* PROBLEM TO WORK ON *
Each line in the entries below that holds the string "command" is to be listed.

Source data
☆ ☆ ☆

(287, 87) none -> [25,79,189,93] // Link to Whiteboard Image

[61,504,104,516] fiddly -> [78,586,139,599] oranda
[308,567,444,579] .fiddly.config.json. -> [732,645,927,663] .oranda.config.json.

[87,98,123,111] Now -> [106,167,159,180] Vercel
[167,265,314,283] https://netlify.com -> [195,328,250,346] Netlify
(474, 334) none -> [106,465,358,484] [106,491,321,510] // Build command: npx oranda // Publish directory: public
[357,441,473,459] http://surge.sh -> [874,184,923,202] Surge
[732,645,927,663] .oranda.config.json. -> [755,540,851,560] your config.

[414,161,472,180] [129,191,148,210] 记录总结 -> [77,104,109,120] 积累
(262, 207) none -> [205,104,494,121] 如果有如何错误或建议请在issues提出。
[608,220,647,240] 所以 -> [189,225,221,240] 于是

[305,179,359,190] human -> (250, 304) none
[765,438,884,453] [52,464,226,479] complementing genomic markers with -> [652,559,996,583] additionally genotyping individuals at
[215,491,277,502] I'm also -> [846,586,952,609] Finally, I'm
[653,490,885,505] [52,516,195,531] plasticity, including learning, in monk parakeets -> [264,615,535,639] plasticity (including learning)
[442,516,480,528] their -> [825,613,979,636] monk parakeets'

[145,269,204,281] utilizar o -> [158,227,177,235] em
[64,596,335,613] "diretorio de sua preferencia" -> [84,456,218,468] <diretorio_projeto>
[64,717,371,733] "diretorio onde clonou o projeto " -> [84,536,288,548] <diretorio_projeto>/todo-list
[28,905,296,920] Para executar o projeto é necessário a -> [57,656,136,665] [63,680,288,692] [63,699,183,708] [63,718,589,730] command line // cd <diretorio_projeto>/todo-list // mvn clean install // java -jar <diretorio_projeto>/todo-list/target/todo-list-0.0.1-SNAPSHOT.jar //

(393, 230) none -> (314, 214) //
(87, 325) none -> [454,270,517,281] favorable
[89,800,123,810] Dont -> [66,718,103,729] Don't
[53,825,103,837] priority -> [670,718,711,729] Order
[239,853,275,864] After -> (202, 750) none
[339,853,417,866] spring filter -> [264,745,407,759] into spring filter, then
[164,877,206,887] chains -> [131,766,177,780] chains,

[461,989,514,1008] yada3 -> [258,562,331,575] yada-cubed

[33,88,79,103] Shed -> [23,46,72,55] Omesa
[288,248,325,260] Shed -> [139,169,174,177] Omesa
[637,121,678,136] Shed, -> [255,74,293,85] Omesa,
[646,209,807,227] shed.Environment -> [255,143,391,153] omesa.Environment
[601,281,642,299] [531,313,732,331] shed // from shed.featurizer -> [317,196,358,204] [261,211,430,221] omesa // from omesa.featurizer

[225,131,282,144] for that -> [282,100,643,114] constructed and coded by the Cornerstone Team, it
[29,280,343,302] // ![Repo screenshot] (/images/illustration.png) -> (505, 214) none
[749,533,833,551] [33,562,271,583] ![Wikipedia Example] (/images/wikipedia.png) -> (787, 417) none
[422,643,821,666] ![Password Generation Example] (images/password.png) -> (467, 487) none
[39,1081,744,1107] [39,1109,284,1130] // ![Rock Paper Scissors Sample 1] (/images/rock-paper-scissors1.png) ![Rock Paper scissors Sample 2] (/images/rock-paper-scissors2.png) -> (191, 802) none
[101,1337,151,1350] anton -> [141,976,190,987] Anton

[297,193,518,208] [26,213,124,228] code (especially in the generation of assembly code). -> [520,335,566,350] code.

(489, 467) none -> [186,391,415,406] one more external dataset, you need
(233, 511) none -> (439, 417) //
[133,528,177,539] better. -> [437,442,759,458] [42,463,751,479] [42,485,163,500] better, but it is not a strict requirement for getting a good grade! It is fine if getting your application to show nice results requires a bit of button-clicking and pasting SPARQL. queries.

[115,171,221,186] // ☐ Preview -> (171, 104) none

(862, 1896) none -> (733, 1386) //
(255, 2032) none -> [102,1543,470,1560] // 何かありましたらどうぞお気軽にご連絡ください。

☆ ☆ ☆

* ANSWER SPACE *
(474, 334) none -> [106,465,358,484] [106,491,321,510] // Build command: npx oranda // Publish directory: public
[28,905,296,920] Para executar o projeto é necessário a -> [57,656,136,665] [63,680,288,692] [63,699,183,708] [63,718,589,730] command line // cd <diretorio_projeto>/todo-list // mvn clean install // java -jar <diretorio_projeto>/todo-list/target/todo-list-0.0.1-SNAPSHOT.jar //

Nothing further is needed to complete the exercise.